Activity: Count the lines below that contain the word "Ball", and give only that number.

☆ ☆ ☆ ☆ ☆ ☆ ☆

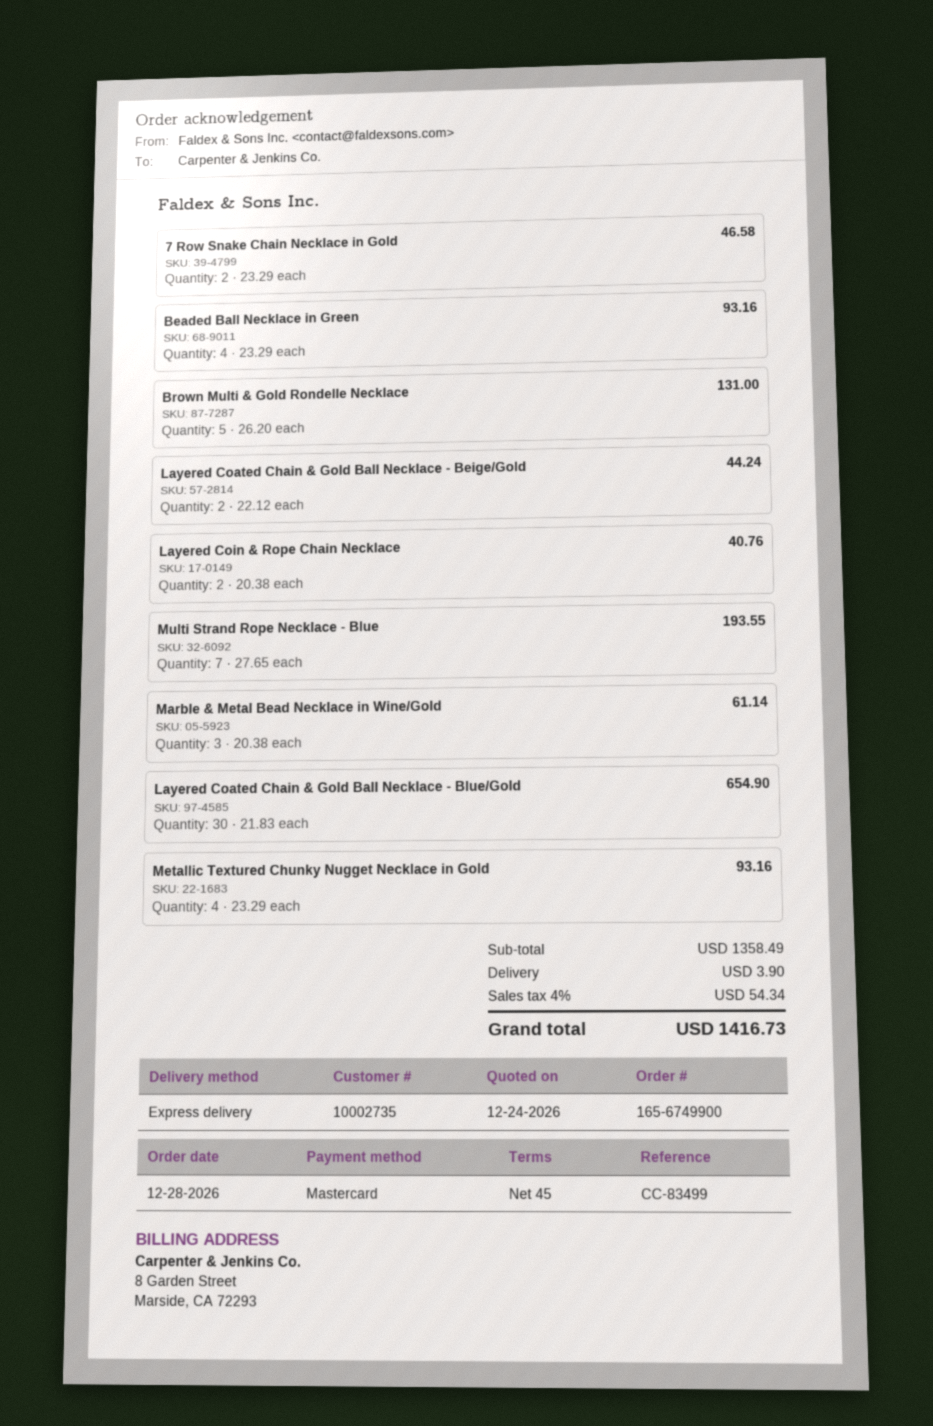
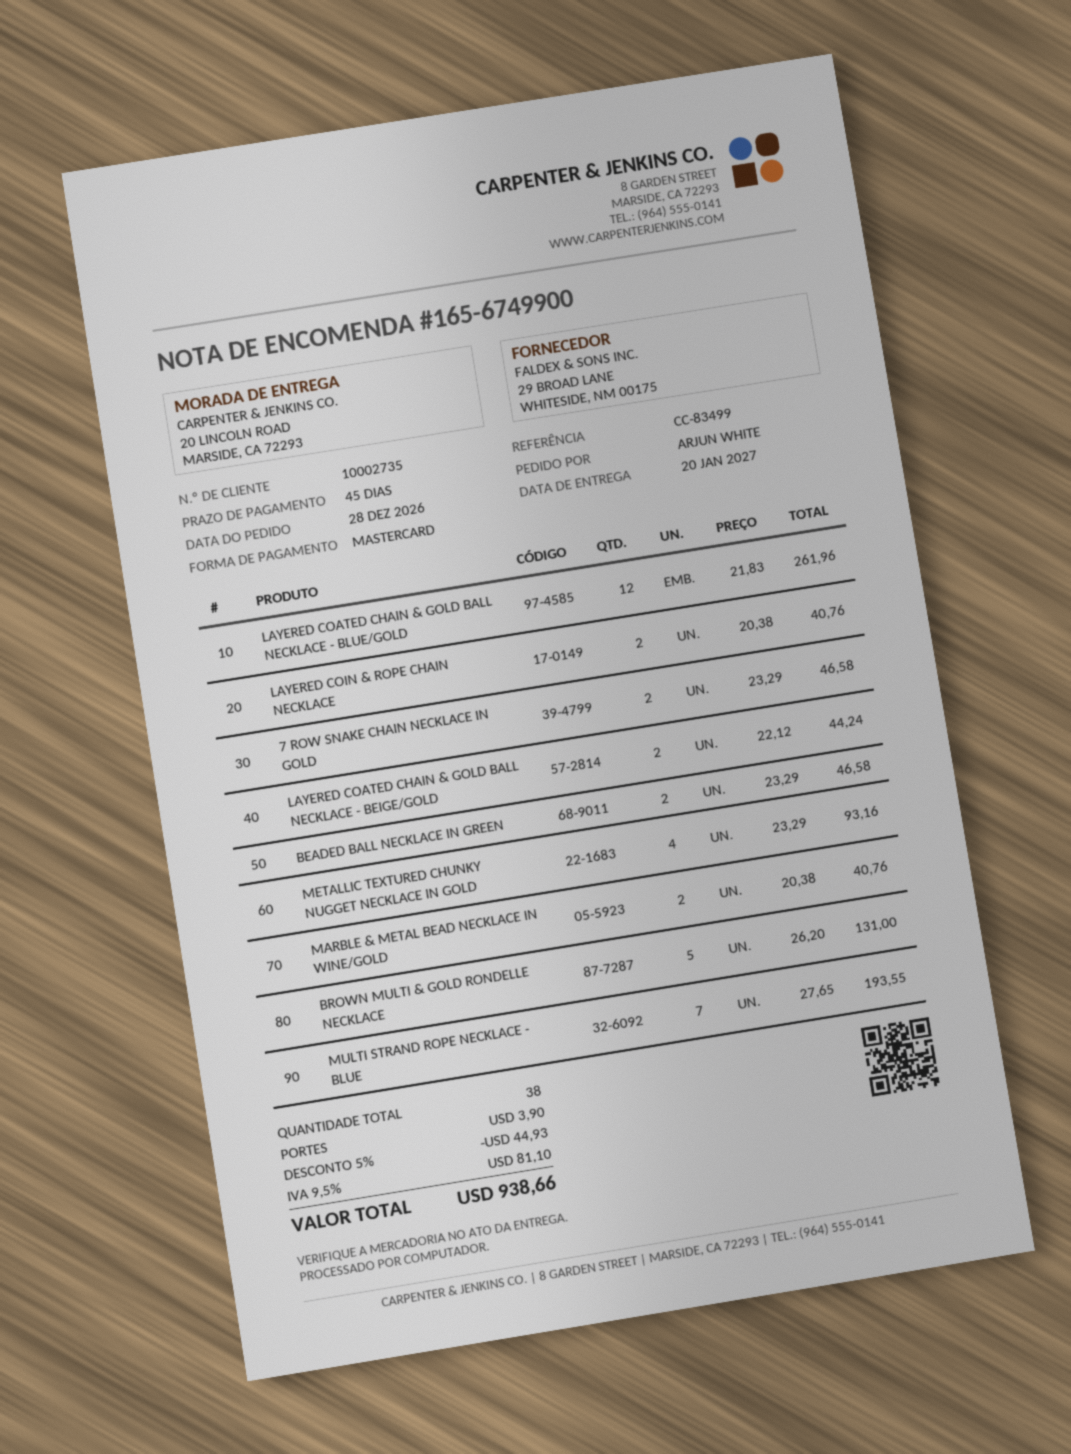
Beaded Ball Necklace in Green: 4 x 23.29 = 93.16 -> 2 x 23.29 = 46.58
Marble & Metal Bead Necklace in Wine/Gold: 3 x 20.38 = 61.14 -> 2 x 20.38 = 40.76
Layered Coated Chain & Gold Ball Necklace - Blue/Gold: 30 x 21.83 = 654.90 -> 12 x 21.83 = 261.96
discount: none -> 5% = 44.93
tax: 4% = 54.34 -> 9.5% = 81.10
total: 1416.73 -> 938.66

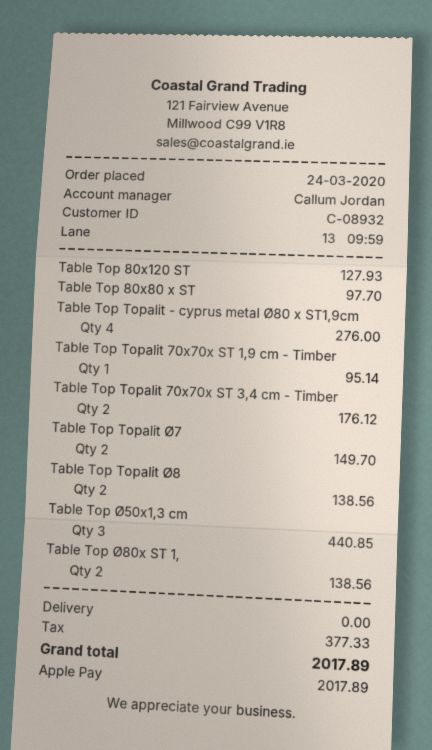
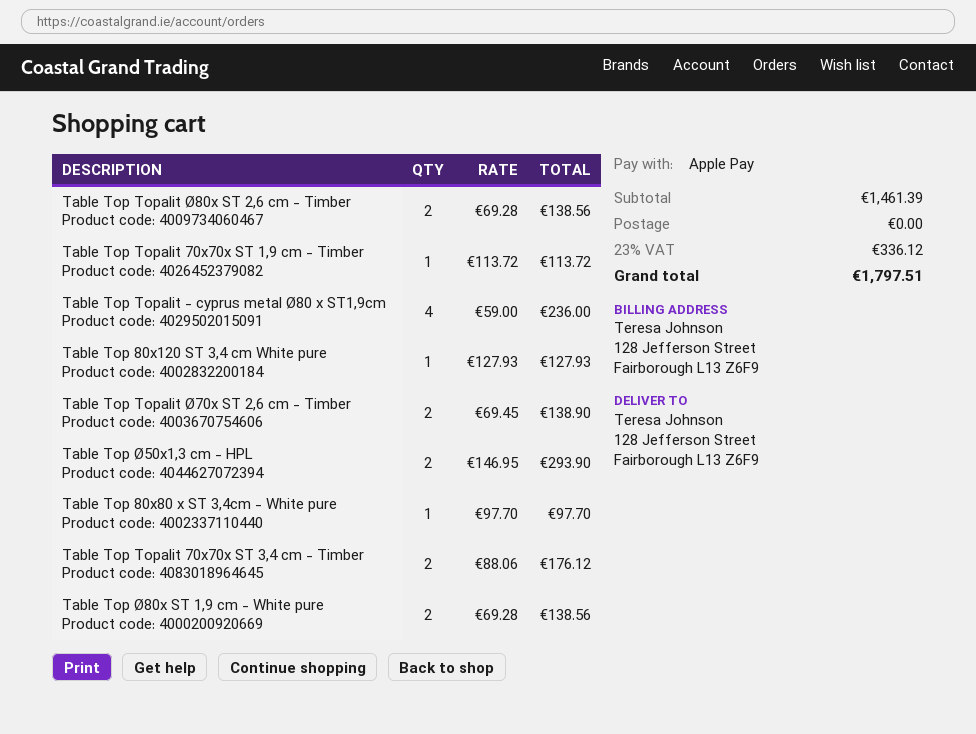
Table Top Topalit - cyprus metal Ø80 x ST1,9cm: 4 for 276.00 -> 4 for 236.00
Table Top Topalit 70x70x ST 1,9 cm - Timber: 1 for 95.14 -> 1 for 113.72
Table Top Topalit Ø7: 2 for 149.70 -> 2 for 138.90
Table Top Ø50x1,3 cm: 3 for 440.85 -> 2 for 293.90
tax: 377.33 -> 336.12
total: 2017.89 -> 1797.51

☆ ☆ ☆ ☆ ☆ ☆ ☆

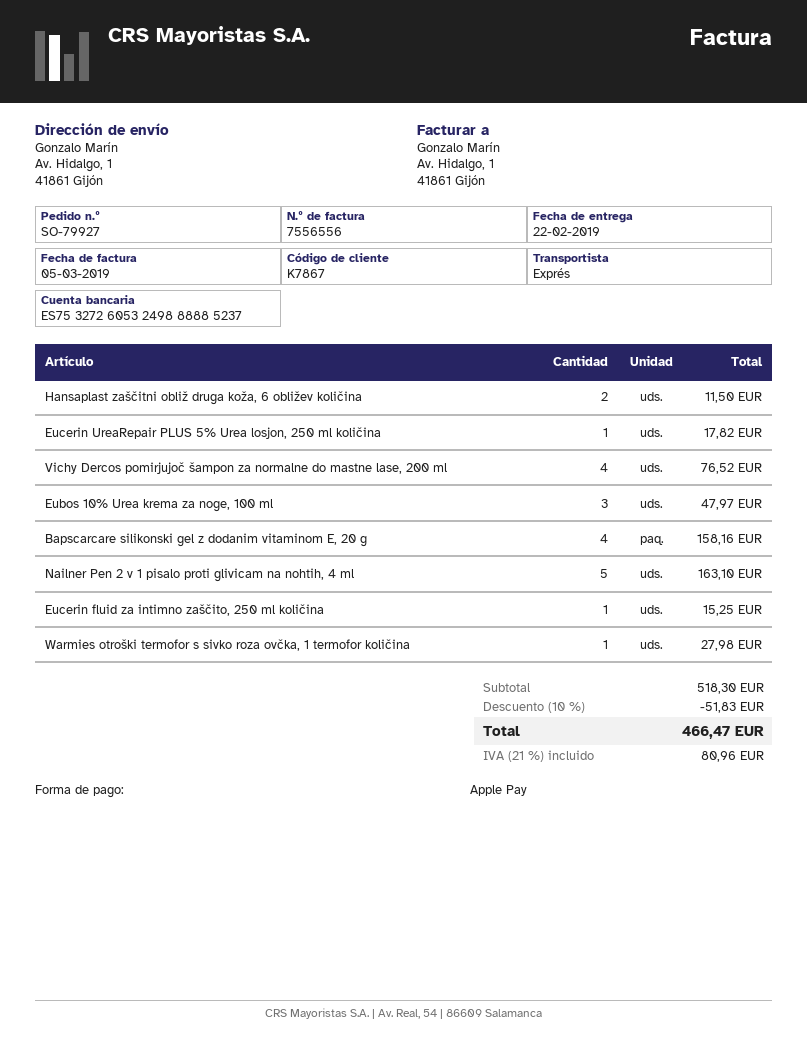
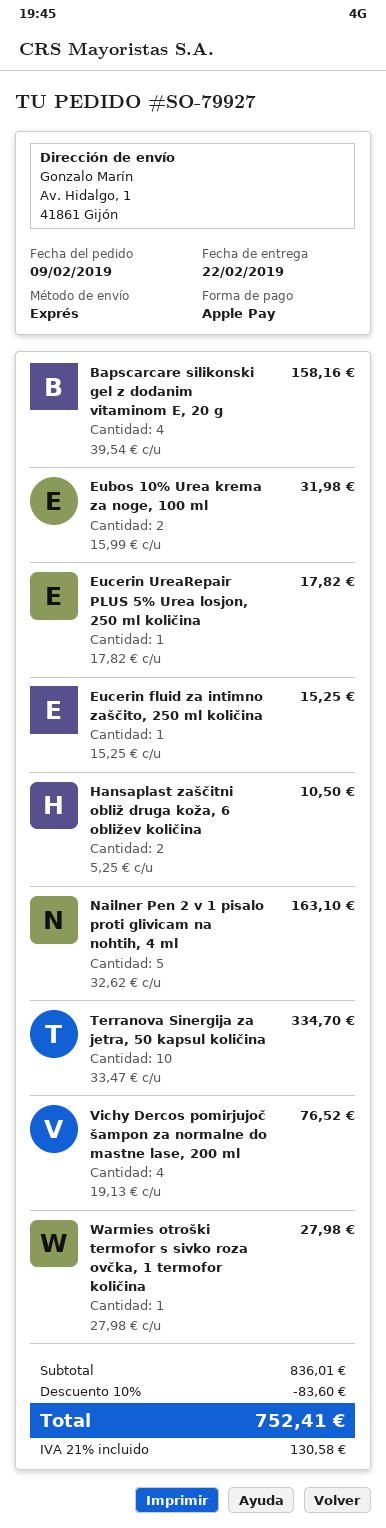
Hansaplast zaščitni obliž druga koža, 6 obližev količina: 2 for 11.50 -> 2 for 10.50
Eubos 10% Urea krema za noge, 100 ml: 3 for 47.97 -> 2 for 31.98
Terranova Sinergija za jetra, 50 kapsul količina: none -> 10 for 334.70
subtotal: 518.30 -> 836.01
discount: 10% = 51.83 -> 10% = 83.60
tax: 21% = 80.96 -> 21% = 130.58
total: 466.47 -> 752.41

☆ ☆ ☆ ☆ ☆ ☆ ☆

Answer box: 2